## Instructions to follow
Reproduce all of the entries below exactly, without images.

## Recorded information
##############################

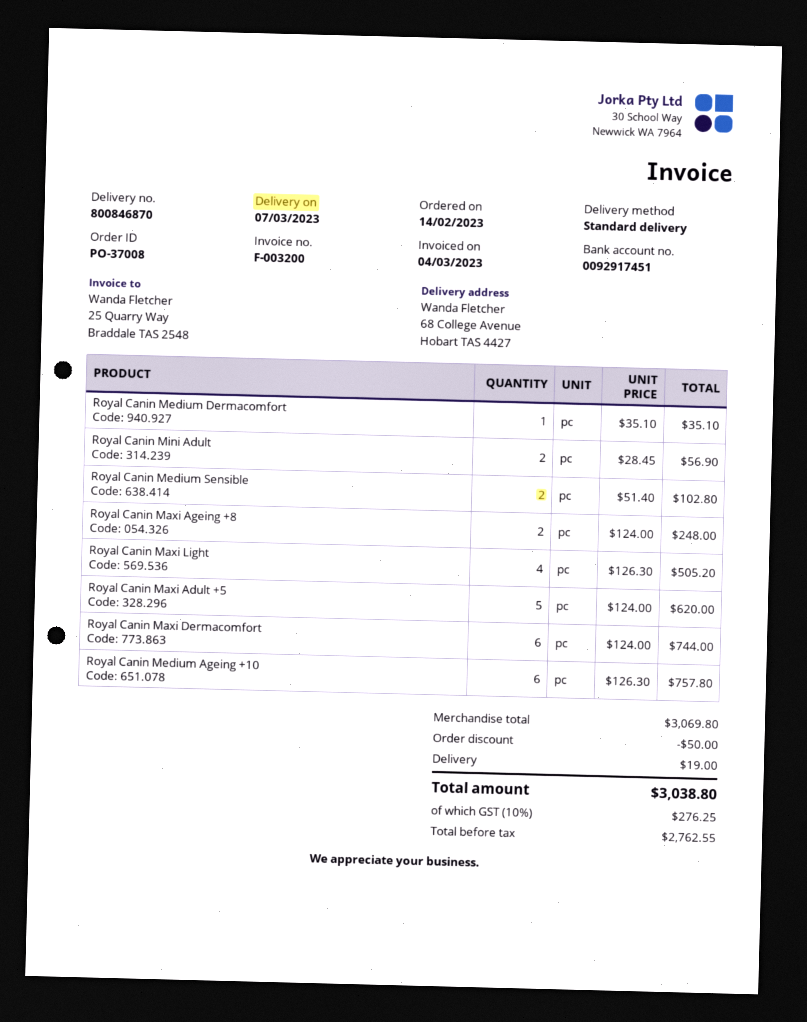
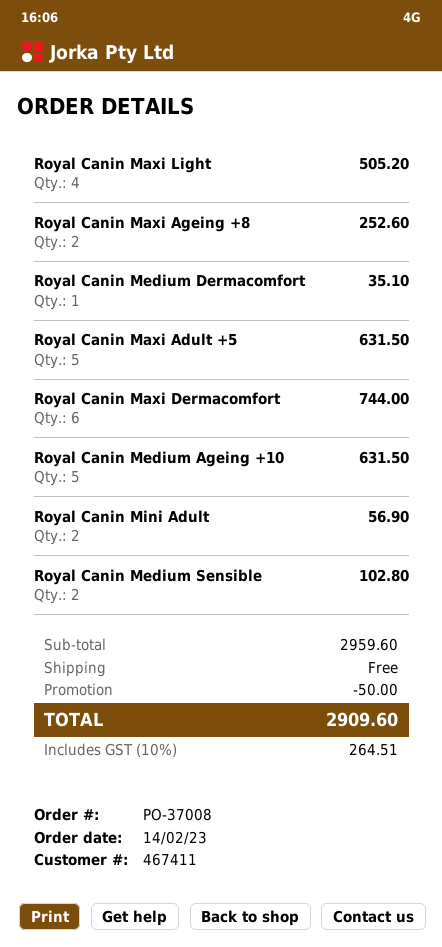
Royal Canin Maxi Ageing +8: 2 for 248.00 -> 2 for 252.60
Royal Canin Maxi Adult +5: 5 for 620.00 -> 5 for 631.50
Royal Canin Medium Ageing +10: 6 for 757.80 -> 5 for 631.50
subtotal: 3069.80 -> 2959.60
shipping: 19.00 -> 0.00
tax: 10% = 276.25 -> 10% = 264.51
total: 3038.80 -> 2909.60

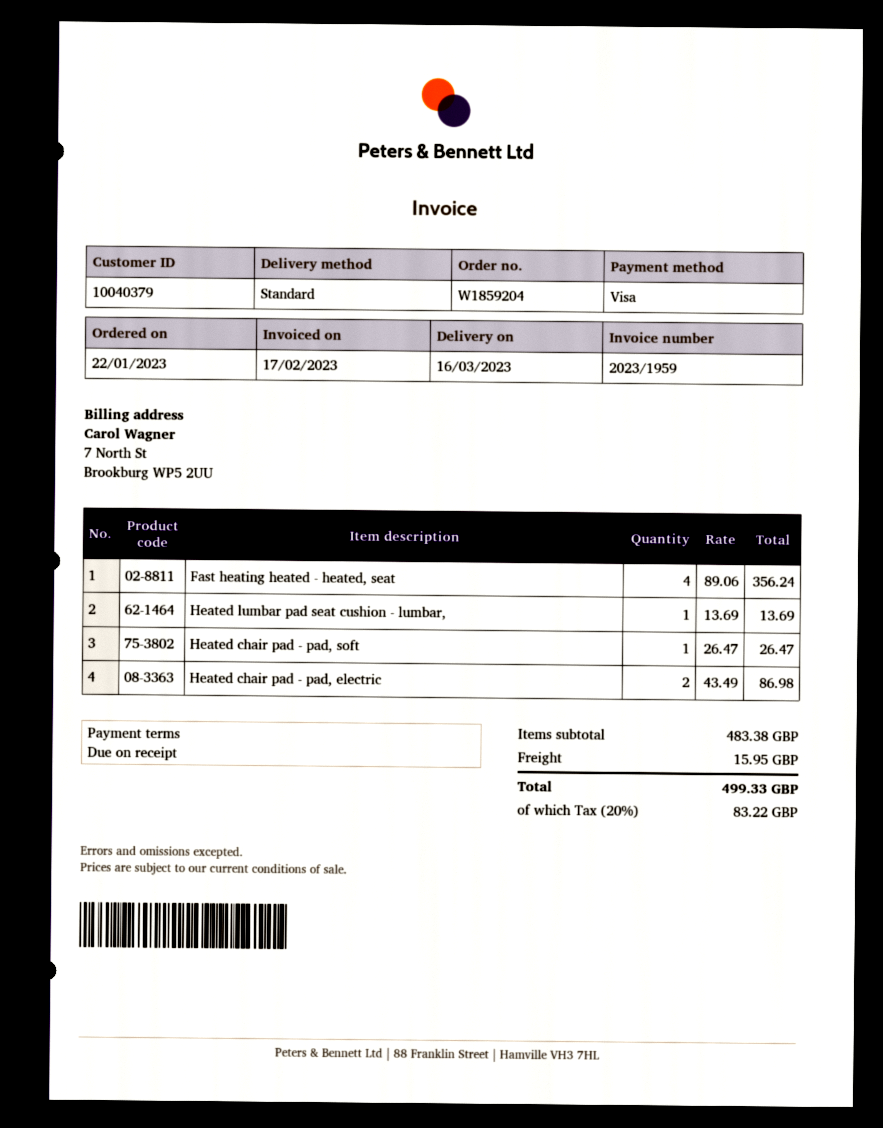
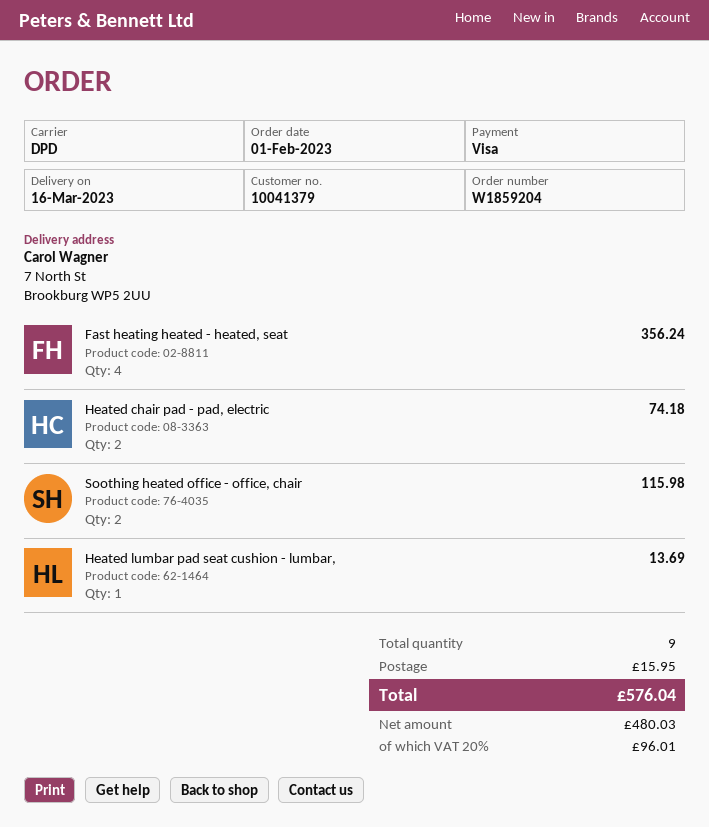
order date: 2023-01-22 -> 2023-02-01
customer number: 10040379 -> 10041379
shipping method: standard -> DPD
Heated chair pad - pad, soft: 1 for 26.47 -> none
Heated chair pad - pad, electric: 2 for 86.98 -> 2 for 74.18
Soothing heated office - office, chair: none -> 2 for 115.98
tax: 20% = 83.22 -> 20% = 96.01
total: 499.33 -> 576.04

##############################

## Written answer
Royal Canin Maxi Ageing +8: 2 for 248.00 -> 2 for 252.60
Royal Canin Maxi Adult +5: 5 for 620.00 -> 5 for 631.50
Royal Canin Medium Ageing +10: 6 for 757.80 -> 5 for 631.50
subtotal: 3069.80 -> 2959.60
shipping: 19.00 -> 0.00
tax: 10% = 276.25 -> 10% = 264.51
total: 3038.80 -> 2909.60

order date: 2023-01-22 -> 2023-02-01
customer number: 10040379 -> 10041379
shipping method: standard -> DPD
Heated chair pad - pad, soft: 1 for 26.47 -> none
Heated chair pad - pad, electric: 2 for 86.98 -> 2 for 74.18
Soothing heated office - office, chair: none -> 2 for 115.98
tax: 20% = 83.22 -> 20% = 96.01
total: 499.33 -> 576.04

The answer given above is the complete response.